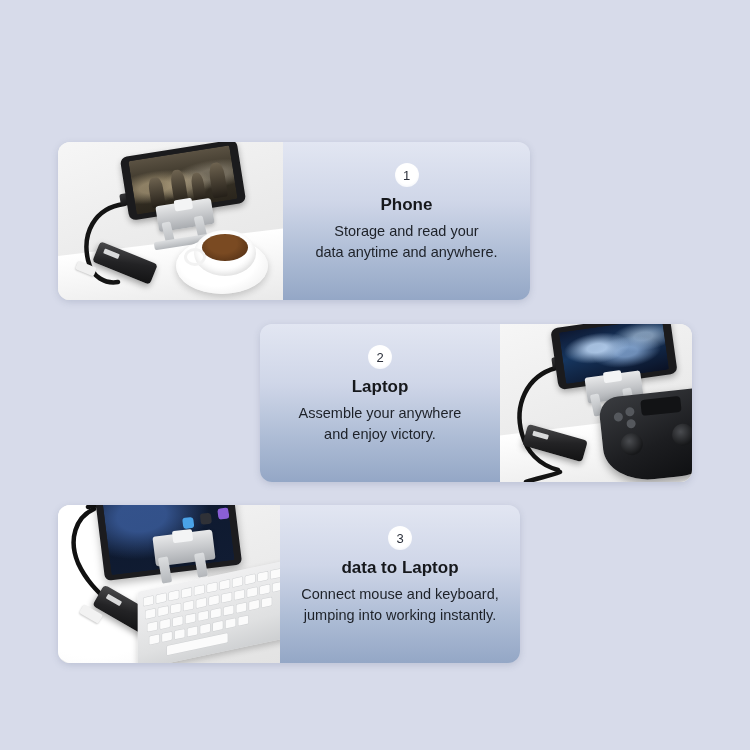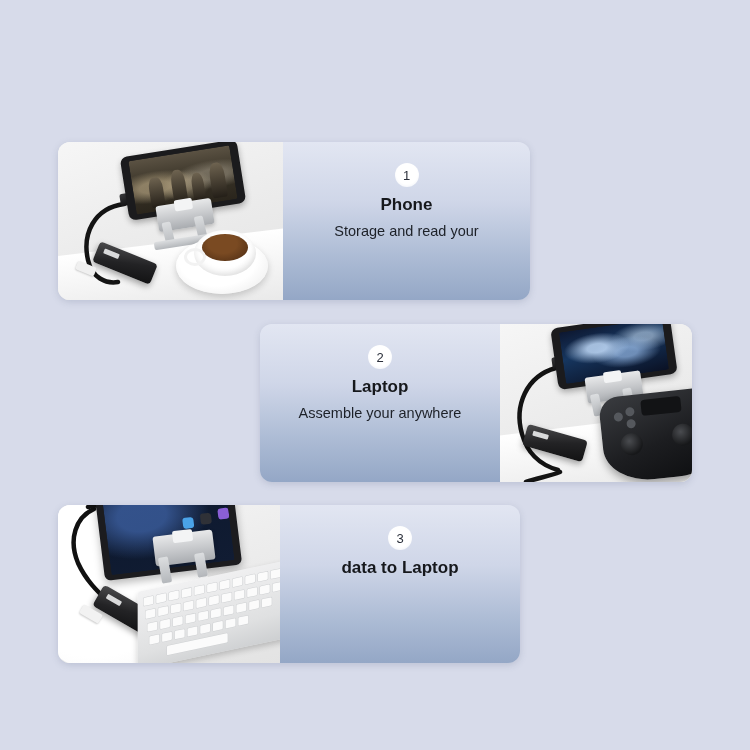--- a/index.html
+++ b/index.html
@@ -303,31 +303,33 @@
         <div class="coffee" style="left:144px;top:92px;width:46px;height:27px;"></div>
         <div class="cup-handle" style="left:126px;top:106px;width:22px;height:18px;"></div>
       </div>
     </div>
 
     <div class="panel">
       <div class="badge">1</div>
       <div class="card-title">Phone</div>
       <div class="card-desc">
         <span>Storage and read your</span>
+        <span>data anytime and anywhere.</span>
       </div>
     </div>
   </div>
 
   <div class="card card-2">
 
     <div class="panel">
       <div class="badge">2</div>
       <div class="card-title">Laptop</div>
       <div class="card-desc">
         <span>Assemble your anywhere</span>
+        <span>and enjoy victory.</span>
       </div>
     </div>
 
     <div class="photo">
       <div class="scene">
         <div class="desk"></div>
         <div class="desk-edge"></div>
 
         <svg class="cable" viewBox="0 0 192 158">
           <path d="M56 44 C 26 52, 14 82, 22 110 C 28 132, 44 142, 58 146" fill="none" stroke="#131313" stroke-width="4.5" stroke-linecap="round"></path>
@@ -444,16 +446,20 @@
           <div class="key" style="left:103px;top:46px;width:10px;height:8px;"></div>
 
           <div class="key" style="left:30px;top:59px;width:62px;height:9px;"></div>
         </div>
       </div>
     </div>
 
     <div class="panel">
       <div class="badge">3</div>
       <div class="card-title">data to Laptop</div>
+      <div class="card-desc">
+        <span>Connect mouse and keyboard,</span>
+        <span>jumping into working instantly.</span>
+      </div>
     </div>
   </div>
 
 </div>
 
 </body></html>

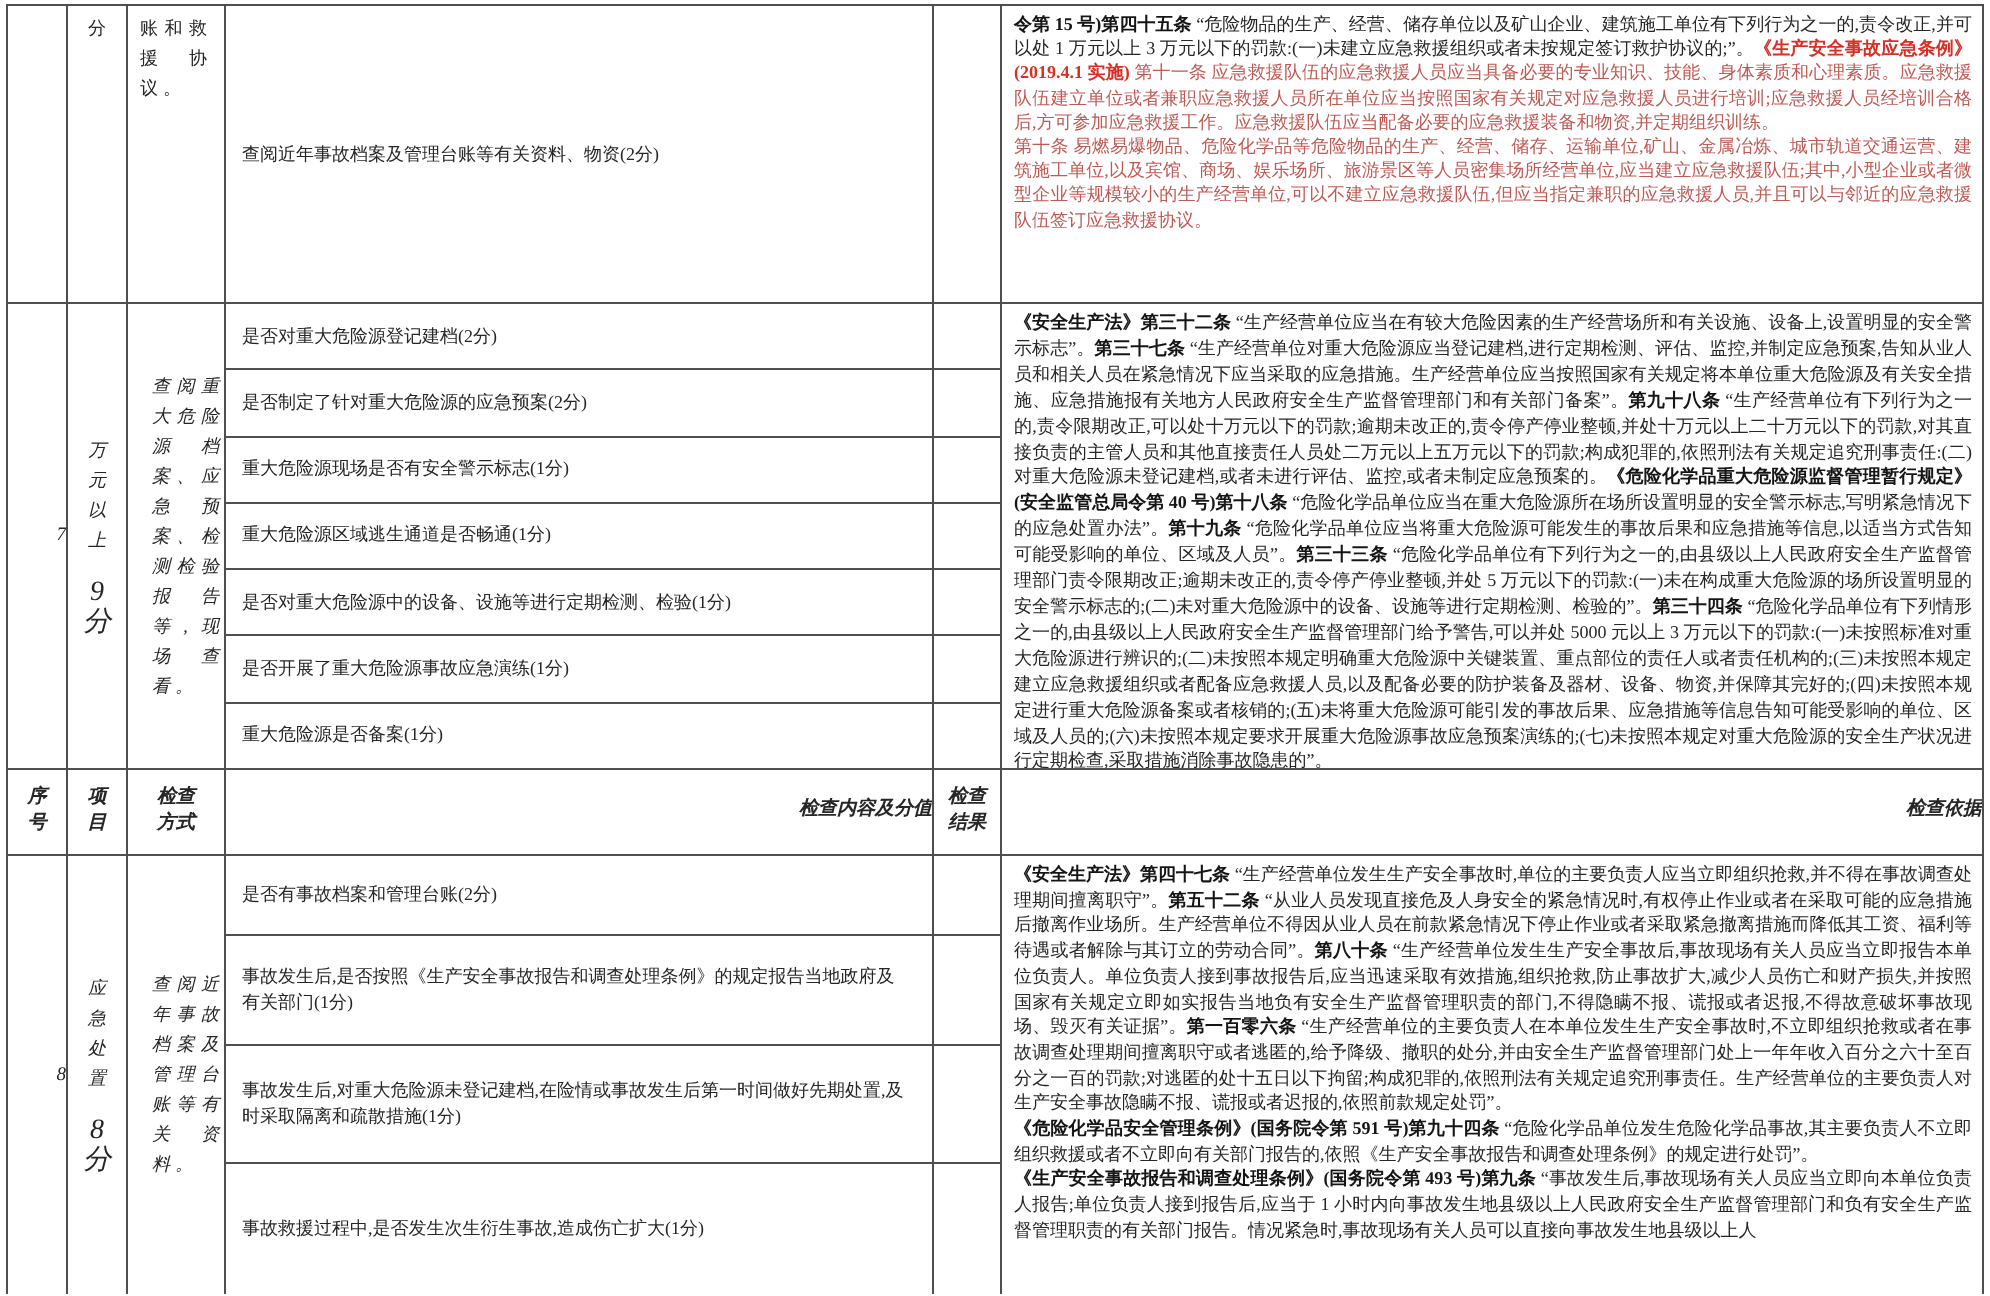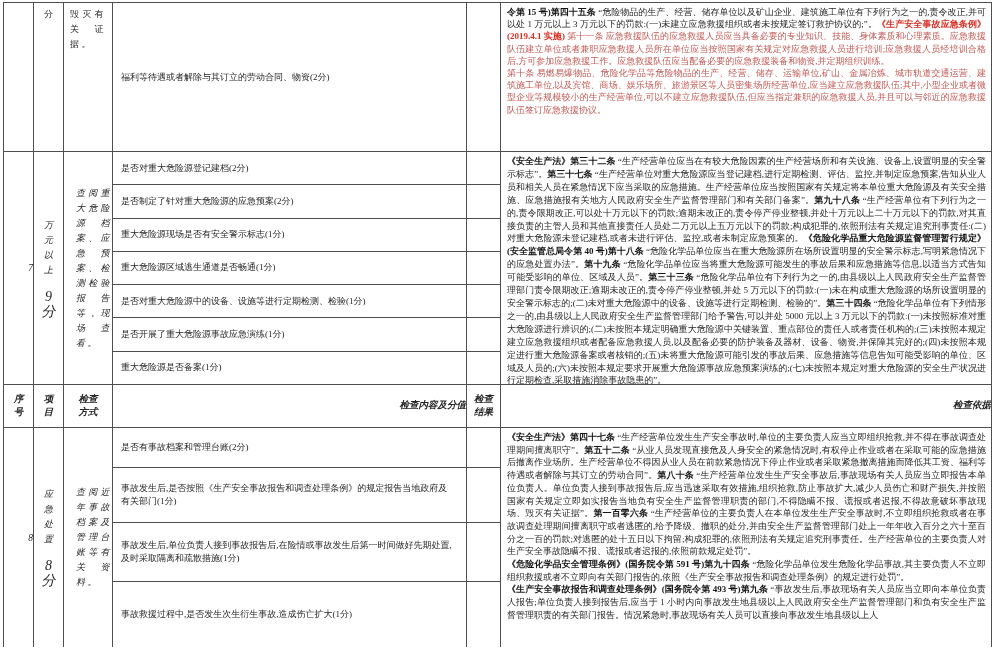--- a/index.html
+++ b/index.html
@@ -59,26 +59,26 @@
 
 <div class="page">
   <div class="tbl">
 
     <div class="rowblock blk-a">
       <div class="col c1"></div>
       <div class="col c2 vtop">
         <span class="item-text">分</span>
       </div>
       <div class="col c3 vtop">
-        <span class="method-text">毁灭有关证据。</span>
+        <span class="method-text">账和救援协议。</span>
       </div>
       <div class="col c4">
         <div class="subs">
           <div class="sub last">
-            <span class="content-text">福利等待遇或者解除与其订立的劳动合同、物资(2分)</span>
+            <span class="content-text">查阅近年事故档案及管理台账等有关资料、物资(2分)</span>
           </div>
         </div>
       </div>
       <div class="col c5"></div>
       <div class="col c6">
         <span class="basis basis-a"><span class="seg-b">令第 15 号)第四十五条 </span><span>“危险物品的生产、经营、储存单位以及矿山企业、建筑施工单位有下列行为之一的,责令改正,并可以处 1 万元以上 3 万元以下的罚款:(一)未建立应急救援组织或者未按规定签订救护协议的;”。</span><span class="seg-rb">《生产安全事故应急条例》(2019.4.1 实施)</span><span class="seg-r"> 第十一条  应急救援队伍的应急救援人员应当具备必要的专业知识、技能、身体素质和心理素质。应急救援队伍建立单位或者兼职应急救援人员所在单位应当按照国家有关规定对应急救援人员进行培训;应急救援人员经培训合格后,方可参加应急救援工作。应急救援队伍应当配备必要的应急救援装备和物资,并定期组织训练。</span><br><span class="seg-r">第十条  易燃易爆物品、危险化学品等危险物品的生产、经营、储存、运输单位,矿山、金属冶炼、城市轨道交通运营、建筑施工单位,以及宾馆、商场、娱乐场所、旅游景区等人员密集场所经营单位,应当建立应急救援队伍;其中,小型企业或者微型企业等规模较小的生产经营单位,可以不建立应急救援队伍,但应当指定兼职的应急救援人员,并且可以与邻近的应急救援队伍签订应急救援协议。</span></span>
       </div>
     </div>
 
     <div class="rowblock blk-b">
@@ -167,21 +167,21 @@
       </div>
       <div class="col c4">
         <div class="subs">
           <div class="sub f40">
               <span class="content-text">是否有事故档案和管理台账(2分)</span>
             </div>
           <div class="sub f55">
               <span class="content-text">事故发生后,是否按照《生产安全事故报告和调查处理条例》的规定报告当地政府及有关部门(1分)</span>
             </div>
           <div class="sub f59">
-              <span class="content-text">事故发生后,单位负责人接到事故报告后,在险情或事故发生后第一时间做好先期处置,及时采取隔离和疏散措施(1分)</span>
+              <span class="content-text">事故发生后,对重大危险源未登记建档,在险情或事故发生后第一时间做好先期处置,及时采取隔离和疏散措施(1分)</span>
             </div>
           <div class="sub f66 last">
               <span class="content-text">事故救援过程中,是否发生次生衍生事故,造成伤亡扩大(1分)</span>
             </div>
         </div>
       </div>
       <div class="col c5">
         <div class="subs">
           <div class="sub f40"></div>
           <div class="sub f55"></div>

## WHAT YOU NEED TO DO
What is needed here is an exact transcription of every record above, with images excluded.

## OUTPUT FOR THIS TASK
--- a/index.html
+++ b/index.html
@@ -303,31 +303,33 @@
         <div class="coffee" style="left:144px;top:92px;width:46px;height:27px;"></div>
         <div class="cup-handle" style="left:126px;top:106px;width:22px;height:18px;"></div>
       </div>
     </div>
 
     <div class="panel">
       <div class="badge">1</div>
       <div class="card-title">Phone</div>
       <div class="card-desc">
         <span>Storage and read your</span>
+        <span>data anytime and anywhere.</span>
       </div>
     </div>
   </div>
 
   <div class="card card-2">
 
     <div class="panel">
       <div class="badge">2</div>
       <div class="card-title">Laptop</div>
       <div class="card-desc">
         <span>Assemble your anywhere</span>
+        <span>and enjoy victory.</span>
       </div>
     </div>
 
     <div class="photo">
       <div class="scene">
         <div class="desk"></div>
         <div class="desk-edge"></div>
 
         <svg class="cable" viewBox="0 0 192 158">
           <path d="M56 44 C 26 52, 14 82, 22 110 C 28 132, 44 142, 58 146" fill="none" stroke="#131313" stroke-width="4.5" stroke-linecap="round"></path>
@@ -444,16 +446,20 @@
           <div class="key" style="left:103px;top:46px;width:10px;height:8px;"></div>
 
           <div class="key" style="left:30px;top:59px;width:62px;height:9px;"></div>
         </div>
       </div>
     </div>
 
     <div class="panel">
       <div class="badge">3</div>
       <div class="card-title">data to Laptop</div>
+      <div class="card-desc">
+        <span>Connect mouse and keyboard,</span>
+        <span>jumping into working instantly.</span>
+      </div>
     </div>
   </div>
 
 </div>
 
 </body></html>

--- a/index.html
+++ b/index.html
@@ -59,26 +59,26 @@
 
 <div class="page">
   <div class="tbl">
 
     <div class="rowblock blk-a">
       <div class="col c1"></div>
       <div class="col c2 vtop">
         <span class="item-text">分</span>
       </div>
       <div class="col c3 vtop">
-        <span class="method-text">毁灭有关证据。</span>
+        <span class="method-text">账和救援协议。</span>
       </div>
       <div class="col c4">
         <div class="subs">
           <div class="sub last">
-            <span class="content-text">福利等待遇或者解除与其订立的劳动合同、物资(2分)</span>
+            <span class="content-text">查阅近年事故档案及管理台账等有关资料、物资(2分)</span>
           </div>
         </div>
       </div>
       <div class="col c5"></div>
       <div class="col c6">
         <span class="basis basis-a"><span class="seg-b">令第 15 号)第四十五条 </span><span>“危险物品的生产、经营、储存单位以及矿山企业、建筑施工单位有下列行为之一的,责令改正,并可以处 1 万元以上 3 万元以下的罚款:(一)未建立应急救援组织或者未按规定签订救护协议的;”。</span><span class="seg-rb">《生产安全事故应急条例》(2019.4.1 实施)</span><span class="seg-r"> 第十一条  应急救援队伍的应急救援人员应当具备必要的专业知识、技能、身体素质和心理素质。应急救援队伍建立单位或者兼职应急救援人员所在单位应当按照国家有关规定对应急救援人员进行培训;应急救援人员经培训合格后,方可参加应急救援工作。应急救援队伍应当配备必要的应急救援装备和物资,并定期组织训练。</span><br><span class="seg-r">第十条  易燃易爆物品、危险化学品等危险物品的生产、经营、储存、运输单位,矿山、金属冶炼、城市轨道交通运营、建筑施工单位,以及宾馆、商场、娱乐场所、旅游景区等人员密集场所经营单位,应当建立应急救援队伍;其中,小型企业或者微型企业等规模较小的生产经营单位,可以不建立应急救援队伍,但应当指定兼职的应急救援人员,并且可以与邻近的应急救援队伍签订应急救援协议。</span></span>
       </div>
     </div>
 
     <div class="rowblock blk-b">
@@ -167,21 +167,21 @@
       </div>
       <div class="col c4">
         <div class="subs">
           <div class="sub f40">
               <span class="content-text">是否有事故档案和管理台账(2分)</span>
             </div>
           <div class="sub f55">
               <span class="content-text">事故发生后,是否按照《生产安全事故报告和调查处理条例》的规定报告当地政府及有关部门(1分)</span>
             </div>
           <div class="sub f59">
-              <span class="content-text">事故发生后,单位负责人接到事故报告后,在险情或事故发生后第一时间做好先期处置,及时采取隔离和疏散措施(1分)</span>
+              <span class="content-text">事故发生后,对重大危险源未登记建档,在险情或事故发生后第一时间做好先期处置,及时采取隔离和疏散措施(1分)</span>
             </div>
           <div class="sub f66 last">
               <span class="content-text">事故救援过程中,是否发生次生衍生事故,造成伤亡扩大(1分)</span>
             </div>
         </div>
       </div>
       <div class="col c5">
         <div class="subs">
           <div class="sub f40"></div>
           <div class="sub f55"></div>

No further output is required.